◆ **TASK DIRECTIONS**
Without changing a character, return the entries, but not the images they hold.

Dataset excerpts

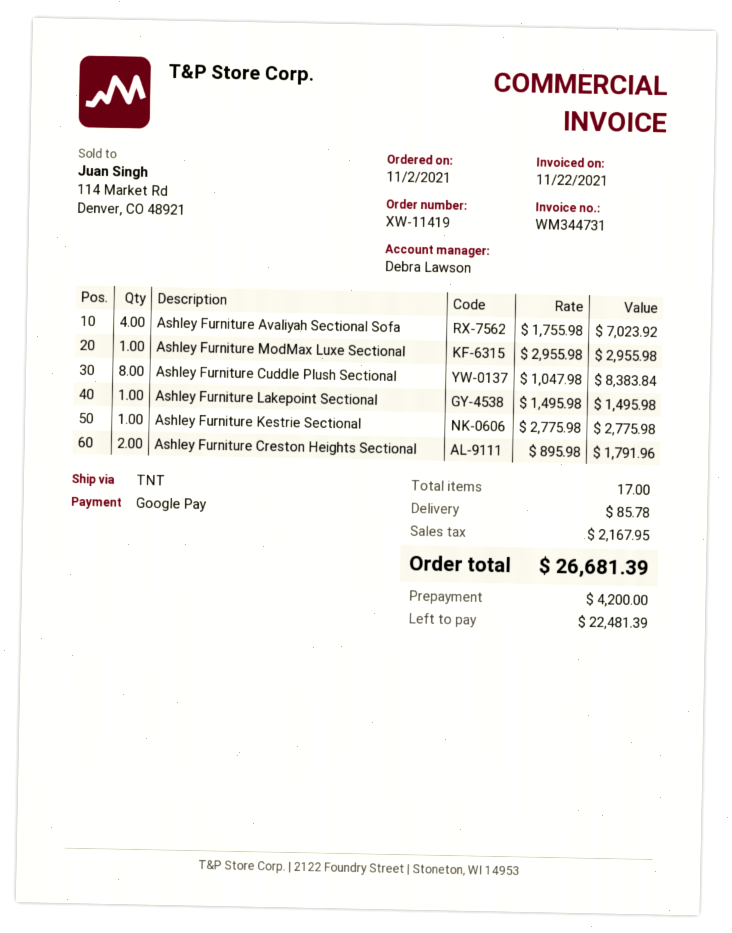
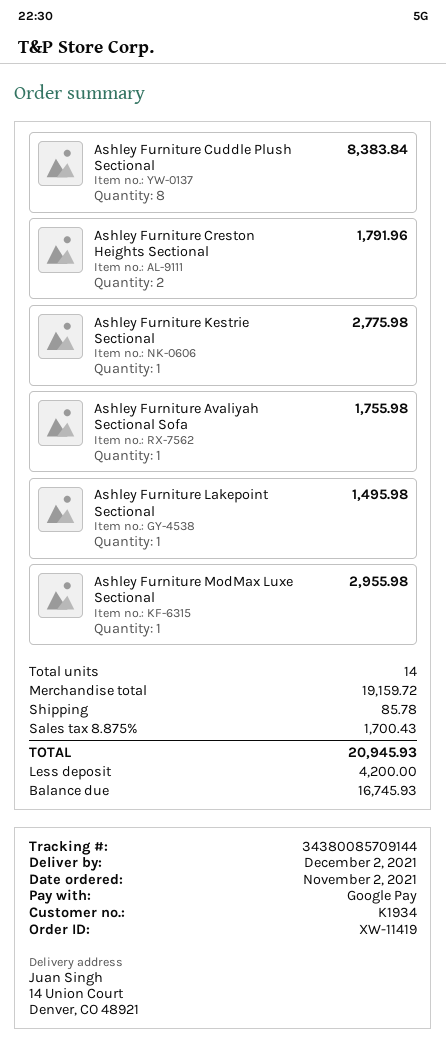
Ashley Furniture Avaliyah Sectional Sofa: 4 for 7023.92 -> 1 for 1755.98
total quantity: 17 -> 14
tax: 2167.95 -> 1700.43
total: 26681.39 -> 20945.93
balance: 22481.39 -> 16745.93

◆ **RESPONSE TO THE EXERCISE**
Ashley Furniture Avaliyah Sectional Sofa: 4 for 7023.92 -> 1 for 1755.98
total quantity: 17 -> 14
tax: 2167.95 -> 1700.43
total: 26681.39 -> 20945.93
balance: 22481.39 -> 16745.93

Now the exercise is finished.